Fujimori, por ejemplo, prescindió de la democracia para aplastar una brutal insurgencia del narcotráfico que había aterrorizado a los peruanos durante años. Pero a medida que las instituciones independientes y la supervisión desaparecieron, los altos funcionarios estatales no eliminaron el crimen; simplemente se hicieron cargo del negocio. No fue hasta que más de un cuarto de millón de peruanos salieron a las calles que pudieron derrocar a Fujimori y poner fin a la ola de crímenes de su círculo íntimo.

Los fiscales, jueces y policías independientes de América Latina han mostrado una mejor manera de abordar el crimen. En Colombia, Guatemala y el Perú posterior a Fujimori, condenaron a decenas de funcionarios públicos por complicidad con el crimen organizado, debilitando a las mafias al privarlas de la protección del Estado. El fiscal general de Ecuador está haciendo ahora un esfuerzo similar.

Los resultados sólo se mantienen cuando los procesamientos están respaldados por reformas anticorrupción, que a menudo resultan políticamente difíciles. El apoyo de Estados Unidos puede ayudar.

El Congreso ha dedicado relativamente poco gasto a reforzar el estado de derecho en América Latina, especialmente considerando que la voraz demanda de drogas de los estadounidenses paga una buena parte de los salarios de los jefes criminales de la región. Mientras tanto, las armas de fuego fabricadas en Estados Unidos cruzan con demasiada facilidad nuestras fronteras, armando a las pandillas y cárteles de América Latina.

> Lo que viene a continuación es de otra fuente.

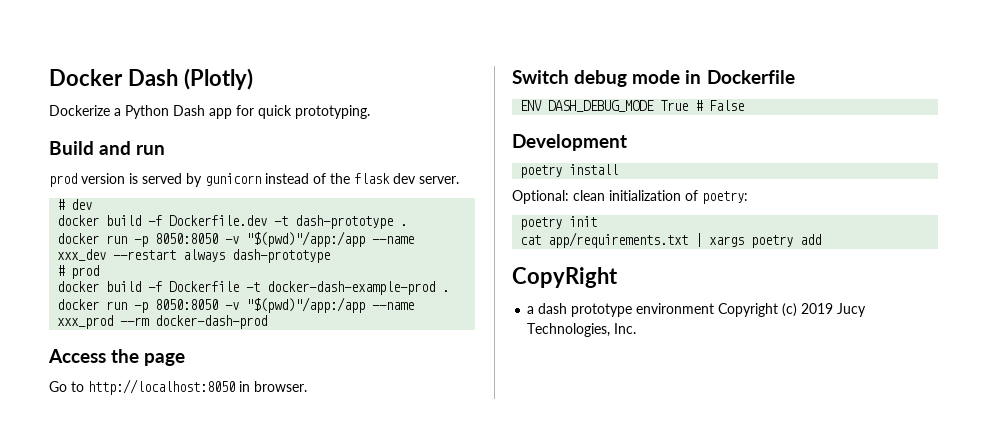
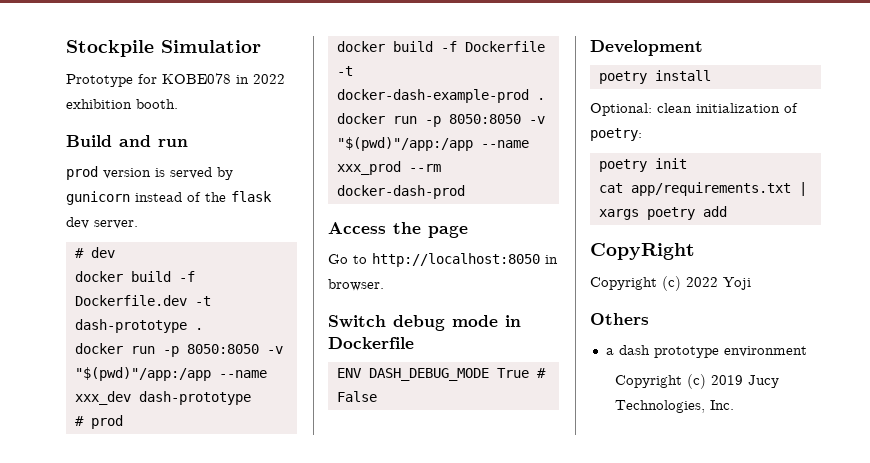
[49,68,253,90] [49,105,370,119] Docker Dash (Plotly) // Dockerize a Python Dash app for quick prototyping. -> [66,40,261,57] [66,73,285,87] [66,99,178,109] Stockpile Simulatior // Prototype for KOBE078 in 2022 exhibition booth.
[113,249,226,262] --restart always -> (131, 398) none
(618, 277) none -> [590,276,751,291] [590,313,649,325] // Copyright (c) 2022 Yoji // Others
(715, 308) none -> (807, 351) //

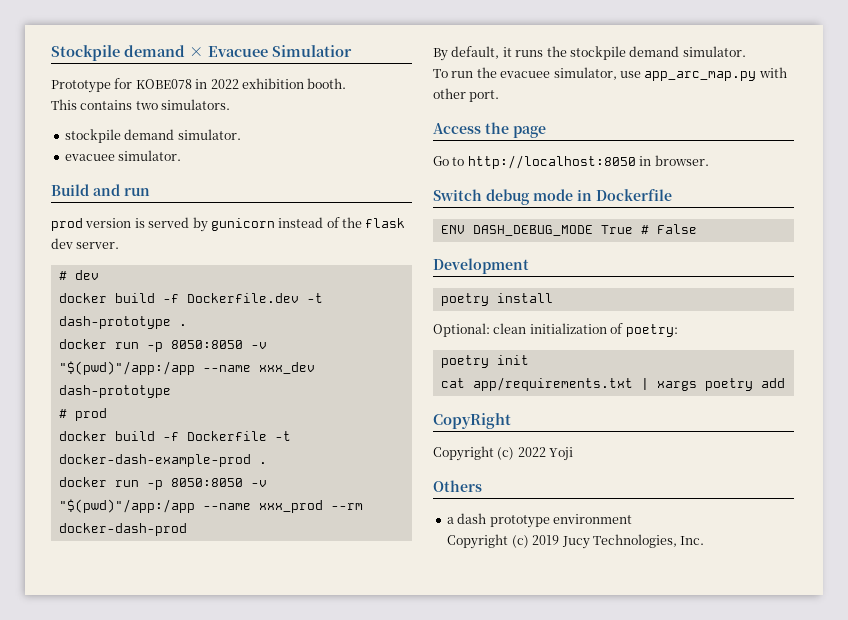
(154, 48) none -> [124,45,268,57] demand × Evacuee
(178, 104) none -> [51,99,231,110] [64,129,241,143] [64,150,182,161] // This contains two simulators. // stockpile demand simulator. // evacuee simulator.
(465, 192) none -> [433,46,746,61] [433,67,787,81] [433,88,500,102] // By default, it runs the stockpile demand simulator. // To run the evacuee simulator, use app_arc_map.py with other port.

Washington no puede gestionar el aumento sin precedentes de la migración hemisférica sin la ayuda de los gobiernos latinoamericanos. Pero asegurar su cooperación no debe significar hacer la vista gorda ante los estados mafiosos emergentes o abandonar a los reformadores.

Fujimori parecía estar nadando contra la corriente de la historia en la década de 1990, cuando todos los demás países latinoamericanos, además de Cuba, se habían convertido en democracia. En retrospectiva, parece más bien un presagio de los desafíos venideros. Pero finalmente Perú dio un giro; tal vez América Latina también pueda hacerlo.

Will Freeman es miembro de estudios sobre América Latina en el Consejo de Relaciones Exteriores.